Create an RDMA-enabled HPC Slurm cluster with H4D instances

This page is a quick-start tutorial that describes how to create a high performance computing (HPC) Slurm cluster that uses remote direct memory access (RDMA) with H4D machine types and enhanced management capabilities. You use the gcloud CLI and Cluster Toolkit to configure the cluster.

For more in-depth documentation on creating H4D Slurm clusters, see Create an HPC-optimized H4D Slurm cluster . For more information on H4D compute-optimized machine types on Google Cloud, see H4D machine series .

Tutorial overview

This tutorial describes the steps to set up an HPC-optimized Slurm cluster using H4D machine types with Cloud RDMA. Specifically, you set up a cluster with Compute Engine virtual machines, create a Cloud Storage bucket to store the necessary Terraform modules, and set up a Filestore instance to provision your Slurm cluster. To complete the steps in this tutorial, you follow this process:

Set up your Google Cloud project with the required permissions and environmental variables.
Set up a Cloud Storage bucket.
Set up Cluster Toolkit.
Switch to the Cluster Toolkit directory.
Create a Slurm deployment YAML file.
Provision a Slurm cluster using a blueprint.
Connect to the Slurm cluster.

Before you begin

Request a reserved capacity block for two H4D instances with 192 vCPUs each.
Verify that you have enough Filestore quota to provision the Slurm cluster. You need a minimum of 5,120 GiB of zonal capacity specifically with a Filestore service tier of Basic SSD.

To check your Filestore quota, view Quotas & System limits in the Google Cloud console and filter the table to only show Filestoreresources.
- For detailed instructions on checking Filestore quotas, see View API-specific quota .
- If you don't have enough quota, request a quota increase .
Make sure that billing is enabled for your Google Cloud project .
Enable the Compute Engine, Filestore, Cloud Storage, Service Usage, and Cloud Resource Manager API:

Enable the APIs
To deploy a Slurm cluster, you must have the following roles:
- Storage Object Viewer ( roles/storage.objectViewer ): grants permission to read cluster installation artifacts from Cloud Storage.
- Compute Instance Admin (v1) ( roles/compute.instanceAdmin.v1 ): grants permissions to manage Compute Engine instances that are required for the Slurm cluster to function correctly.
- Service Account User ( roles/iam.serviceAccountUser ): grants a principal the ability to impersonate a service account. In this case, it allows the Compute Engine default service account to act as itself.
For more information about granting roles, see Manage access to projects, folders, and organizations .

Costs

The cost of running this tutorial varies by each section you complete, such as setting up the tutorial or running jobs. You can calculate the cost by using the pricing calculator .

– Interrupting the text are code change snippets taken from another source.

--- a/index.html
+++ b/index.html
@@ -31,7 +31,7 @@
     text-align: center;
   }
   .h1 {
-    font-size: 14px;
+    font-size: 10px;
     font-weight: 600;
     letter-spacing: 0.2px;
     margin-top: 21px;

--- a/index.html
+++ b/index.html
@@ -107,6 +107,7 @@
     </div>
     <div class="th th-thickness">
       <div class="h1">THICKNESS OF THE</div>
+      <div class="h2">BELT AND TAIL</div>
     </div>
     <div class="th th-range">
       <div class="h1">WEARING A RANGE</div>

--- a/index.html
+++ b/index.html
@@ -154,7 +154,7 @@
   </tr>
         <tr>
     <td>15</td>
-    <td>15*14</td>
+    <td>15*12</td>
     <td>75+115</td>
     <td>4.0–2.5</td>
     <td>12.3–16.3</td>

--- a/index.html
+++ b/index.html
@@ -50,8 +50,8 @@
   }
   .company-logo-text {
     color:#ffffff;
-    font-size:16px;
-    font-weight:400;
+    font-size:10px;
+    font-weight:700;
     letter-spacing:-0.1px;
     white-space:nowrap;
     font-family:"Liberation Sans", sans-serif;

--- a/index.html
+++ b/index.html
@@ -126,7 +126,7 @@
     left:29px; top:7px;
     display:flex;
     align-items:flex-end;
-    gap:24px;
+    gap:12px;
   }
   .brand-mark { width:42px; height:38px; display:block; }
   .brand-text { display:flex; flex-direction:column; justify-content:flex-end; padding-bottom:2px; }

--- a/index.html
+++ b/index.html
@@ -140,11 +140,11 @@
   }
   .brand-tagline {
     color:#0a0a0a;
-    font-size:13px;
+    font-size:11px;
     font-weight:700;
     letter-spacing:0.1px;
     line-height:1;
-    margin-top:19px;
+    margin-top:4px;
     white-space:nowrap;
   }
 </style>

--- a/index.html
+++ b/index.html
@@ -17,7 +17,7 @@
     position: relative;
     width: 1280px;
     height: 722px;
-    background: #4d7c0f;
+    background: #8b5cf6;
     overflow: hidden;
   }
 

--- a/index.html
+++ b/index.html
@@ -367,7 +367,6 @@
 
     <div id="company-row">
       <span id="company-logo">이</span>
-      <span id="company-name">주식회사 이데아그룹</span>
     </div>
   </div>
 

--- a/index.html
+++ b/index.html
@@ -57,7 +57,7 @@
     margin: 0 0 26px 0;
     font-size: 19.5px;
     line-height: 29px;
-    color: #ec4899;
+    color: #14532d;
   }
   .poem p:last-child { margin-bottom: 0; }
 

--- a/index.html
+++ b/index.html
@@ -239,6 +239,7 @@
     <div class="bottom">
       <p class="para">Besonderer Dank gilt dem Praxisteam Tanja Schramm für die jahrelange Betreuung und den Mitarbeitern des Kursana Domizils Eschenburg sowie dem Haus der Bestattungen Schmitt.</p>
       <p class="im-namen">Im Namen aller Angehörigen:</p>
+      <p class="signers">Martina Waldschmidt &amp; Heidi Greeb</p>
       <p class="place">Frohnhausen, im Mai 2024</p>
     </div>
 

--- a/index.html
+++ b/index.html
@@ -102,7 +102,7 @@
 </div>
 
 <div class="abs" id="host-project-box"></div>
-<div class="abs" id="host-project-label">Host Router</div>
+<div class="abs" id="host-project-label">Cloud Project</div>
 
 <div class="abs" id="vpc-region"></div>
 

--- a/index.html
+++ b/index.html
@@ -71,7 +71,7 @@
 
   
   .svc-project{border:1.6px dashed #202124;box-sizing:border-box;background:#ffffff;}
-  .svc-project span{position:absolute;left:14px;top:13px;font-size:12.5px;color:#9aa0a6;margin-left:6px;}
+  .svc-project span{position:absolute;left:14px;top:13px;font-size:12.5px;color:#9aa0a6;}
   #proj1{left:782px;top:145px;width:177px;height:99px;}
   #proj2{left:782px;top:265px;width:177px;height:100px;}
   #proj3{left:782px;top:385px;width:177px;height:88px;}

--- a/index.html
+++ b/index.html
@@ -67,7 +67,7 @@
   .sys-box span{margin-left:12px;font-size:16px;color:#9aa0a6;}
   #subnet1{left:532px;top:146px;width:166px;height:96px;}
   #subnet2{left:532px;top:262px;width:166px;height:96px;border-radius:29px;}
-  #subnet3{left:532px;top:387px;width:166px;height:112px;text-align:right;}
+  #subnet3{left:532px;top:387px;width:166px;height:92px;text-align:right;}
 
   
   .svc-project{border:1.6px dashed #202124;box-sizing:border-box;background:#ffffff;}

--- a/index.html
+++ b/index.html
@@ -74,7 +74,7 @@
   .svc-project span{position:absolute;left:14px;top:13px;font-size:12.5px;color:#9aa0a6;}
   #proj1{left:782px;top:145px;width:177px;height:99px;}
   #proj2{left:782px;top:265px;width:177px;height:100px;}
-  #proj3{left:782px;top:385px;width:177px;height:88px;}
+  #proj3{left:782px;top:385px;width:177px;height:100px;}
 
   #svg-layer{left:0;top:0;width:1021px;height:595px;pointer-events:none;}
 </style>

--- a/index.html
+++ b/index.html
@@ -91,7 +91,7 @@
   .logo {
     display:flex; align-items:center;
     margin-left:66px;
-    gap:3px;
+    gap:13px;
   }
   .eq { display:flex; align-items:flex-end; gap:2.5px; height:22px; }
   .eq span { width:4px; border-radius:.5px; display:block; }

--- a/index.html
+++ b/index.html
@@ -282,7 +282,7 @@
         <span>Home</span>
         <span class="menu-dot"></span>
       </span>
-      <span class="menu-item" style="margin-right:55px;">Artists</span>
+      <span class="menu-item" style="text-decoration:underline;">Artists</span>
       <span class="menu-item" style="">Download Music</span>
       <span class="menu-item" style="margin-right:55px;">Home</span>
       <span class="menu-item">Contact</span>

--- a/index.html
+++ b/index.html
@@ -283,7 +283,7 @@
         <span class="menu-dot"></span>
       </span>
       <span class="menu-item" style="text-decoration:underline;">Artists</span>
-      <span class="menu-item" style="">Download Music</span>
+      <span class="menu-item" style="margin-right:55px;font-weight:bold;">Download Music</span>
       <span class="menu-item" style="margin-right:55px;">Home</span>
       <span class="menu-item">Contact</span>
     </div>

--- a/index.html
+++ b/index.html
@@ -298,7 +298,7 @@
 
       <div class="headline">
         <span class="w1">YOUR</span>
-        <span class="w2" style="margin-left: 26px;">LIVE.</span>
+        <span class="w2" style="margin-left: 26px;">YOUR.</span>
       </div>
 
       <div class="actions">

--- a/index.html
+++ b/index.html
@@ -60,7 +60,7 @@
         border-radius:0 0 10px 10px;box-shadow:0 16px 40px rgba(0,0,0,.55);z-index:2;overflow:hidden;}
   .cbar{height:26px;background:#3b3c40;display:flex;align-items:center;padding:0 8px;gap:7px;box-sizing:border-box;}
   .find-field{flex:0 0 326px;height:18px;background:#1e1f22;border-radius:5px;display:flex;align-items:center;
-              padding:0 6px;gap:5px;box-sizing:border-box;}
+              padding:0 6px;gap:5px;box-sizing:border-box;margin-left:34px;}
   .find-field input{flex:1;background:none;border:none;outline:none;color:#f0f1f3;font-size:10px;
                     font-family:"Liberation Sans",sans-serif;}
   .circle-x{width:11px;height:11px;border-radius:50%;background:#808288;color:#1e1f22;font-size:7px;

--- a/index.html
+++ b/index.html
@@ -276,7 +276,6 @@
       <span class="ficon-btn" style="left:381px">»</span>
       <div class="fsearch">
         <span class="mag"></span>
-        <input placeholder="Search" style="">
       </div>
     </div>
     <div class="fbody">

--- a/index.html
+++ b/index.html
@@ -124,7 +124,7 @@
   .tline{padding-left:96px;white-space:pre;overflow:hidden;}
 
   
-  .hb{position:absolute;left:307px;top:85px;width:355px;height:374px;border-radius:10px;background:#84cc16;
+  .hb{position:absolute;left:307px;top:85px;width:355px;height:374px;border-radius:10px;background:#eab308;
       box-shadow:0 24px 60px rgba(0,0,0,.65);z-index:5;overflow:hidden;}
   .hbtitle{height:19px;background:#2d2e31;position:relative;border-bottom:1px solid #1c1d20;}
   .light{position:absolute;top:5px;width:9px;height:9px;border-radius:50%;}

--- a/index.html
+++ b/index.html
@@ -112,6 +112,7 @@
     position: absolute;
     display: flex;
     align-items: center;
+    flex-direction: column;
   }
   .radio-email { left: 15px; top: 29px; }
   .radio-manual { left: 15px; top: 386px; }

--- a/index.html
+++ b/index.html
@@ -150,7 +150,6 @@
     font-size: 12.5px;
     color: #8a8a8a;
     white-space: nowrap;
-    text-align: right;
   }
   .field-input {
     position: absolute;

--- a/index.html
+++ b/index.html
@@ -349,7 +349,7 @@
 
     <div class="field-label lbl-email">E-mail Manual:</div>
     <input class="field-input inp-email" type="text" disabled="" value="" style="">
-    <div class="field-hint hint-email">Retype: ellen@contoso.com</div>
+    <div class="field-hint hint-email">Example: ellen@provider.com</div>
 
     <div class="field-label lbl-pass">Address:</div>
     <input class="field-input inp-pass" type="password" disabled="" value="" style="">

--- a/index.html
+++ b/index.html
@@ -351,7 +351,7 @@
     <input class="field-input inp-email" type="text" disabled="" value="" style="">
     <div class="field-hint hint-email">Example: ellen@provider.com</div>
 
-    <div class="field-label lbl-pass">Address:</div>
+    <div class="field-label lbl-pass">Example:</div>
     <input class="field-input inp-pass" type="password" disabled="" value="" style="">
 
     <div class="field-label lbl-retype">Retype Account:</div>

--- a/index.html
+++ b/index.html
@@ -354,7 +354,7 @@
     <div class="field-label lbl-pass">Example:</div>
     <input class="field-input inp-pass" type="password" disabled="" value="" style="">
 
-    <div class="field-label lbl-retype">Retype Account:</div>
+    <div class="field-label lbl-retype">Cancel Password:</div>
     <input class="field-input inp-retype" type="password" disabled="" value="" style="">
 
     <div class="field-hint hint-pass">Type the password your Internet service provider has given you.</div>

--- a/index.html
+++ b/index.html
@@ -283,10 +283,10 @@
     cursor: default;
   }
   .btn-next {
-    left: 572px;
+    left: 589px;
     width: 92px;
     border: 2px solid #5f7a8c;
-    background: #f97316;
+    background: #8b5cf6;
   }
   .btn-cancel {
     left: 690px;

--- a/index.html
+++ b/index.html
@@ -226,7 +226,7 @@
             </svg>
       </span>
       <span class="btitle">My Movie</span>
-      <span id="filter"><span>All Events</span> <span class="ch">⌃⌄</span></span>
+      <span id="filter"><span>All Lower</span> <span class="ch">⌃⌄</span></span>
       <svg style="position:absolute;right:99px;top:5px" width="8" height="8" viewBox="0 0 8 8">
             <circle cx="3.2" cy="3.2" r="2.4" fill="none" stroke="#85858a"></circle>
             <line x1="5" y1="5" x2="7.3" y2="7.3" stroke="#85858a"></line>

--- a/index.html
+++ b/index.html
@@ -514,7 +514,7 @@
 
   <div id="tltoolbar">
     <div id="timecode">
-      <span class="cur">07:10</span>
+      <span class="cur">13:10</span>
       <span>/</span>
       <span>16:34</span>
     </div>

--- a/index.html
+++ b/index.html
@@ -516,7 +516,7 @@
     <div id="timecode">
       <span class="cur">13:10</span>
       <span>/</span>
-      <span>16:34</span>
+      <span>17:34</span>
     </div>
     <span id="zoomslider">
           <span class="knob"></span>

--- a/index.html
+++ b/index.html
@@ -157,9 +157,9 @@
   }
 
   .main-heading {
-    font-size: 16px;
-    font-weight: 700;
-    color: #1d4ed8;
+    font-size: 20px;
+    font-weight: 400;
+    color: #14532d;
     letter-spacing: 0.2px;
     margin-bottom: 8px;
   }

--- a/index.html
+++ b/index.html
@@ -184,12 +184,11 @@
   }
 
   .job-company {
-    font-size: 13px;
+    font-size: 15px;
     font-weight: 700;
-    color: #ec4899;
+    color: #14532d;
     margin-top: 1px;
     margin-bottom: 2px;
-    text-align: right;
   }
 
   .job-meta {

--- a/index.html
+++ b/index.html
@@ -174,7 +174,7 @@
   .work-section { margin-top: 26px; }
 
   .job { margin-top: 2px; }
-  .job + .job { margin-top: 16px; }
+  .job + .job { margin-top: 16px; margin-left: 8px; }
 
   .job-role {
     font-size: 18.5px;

To estimate the cost for setting up this tutorial, use the following specifications:
- Filestore (Basic SSD) capacity per region:2,560 GiB.
- N2 instance: The Slurm login node uses a n2-standard-4 machine type.
- Standard persistent disk:50 GB pd-standard for the Slurm login node.
- C2 instance: The Slurm controller node uses a c2-standard-4 machine type.
- Performance (SSD) persistent disks:50 GB pd-ssd for the Slurm controller.
- VM instance: Two H4D instances created with the h4d-highmem-192 , h4d-standard-192 , or h4d-highmem-192-lssd machine type.
- Hyperdisk Balanced volumes: 50 GiB for each H4D instance.

Launch Cloud Shell

In this tutorial, you use Cloud Shell which is a shell environment for managing resources hosted on Google Cloud.

Cloud Shell comes preinstalled with the Google Cloud CLI . gcloud CLI provides the primary command-line interface for Google Cloud. To launch Cloud Shell:

Go to the Google Cloud console.

Google Cloud console
From the upper-right corner of the console, click the Activate Cloud Shellbutton:

A Cloud Shell session starts and displays a command-line prompt. You use this shell to run gcloud and Cluster Toolkit commands.

Set environment variables

In Cloud Shell, set the environment variables described in the following sections to use for the remainder of the tutorial. These environment variables set placeholder values for the following tasks:

Configures your project with the relevant values to access your reserved H4D instances.
Sets up a Cloud Storage bucket to store Cluster Toolkit modules.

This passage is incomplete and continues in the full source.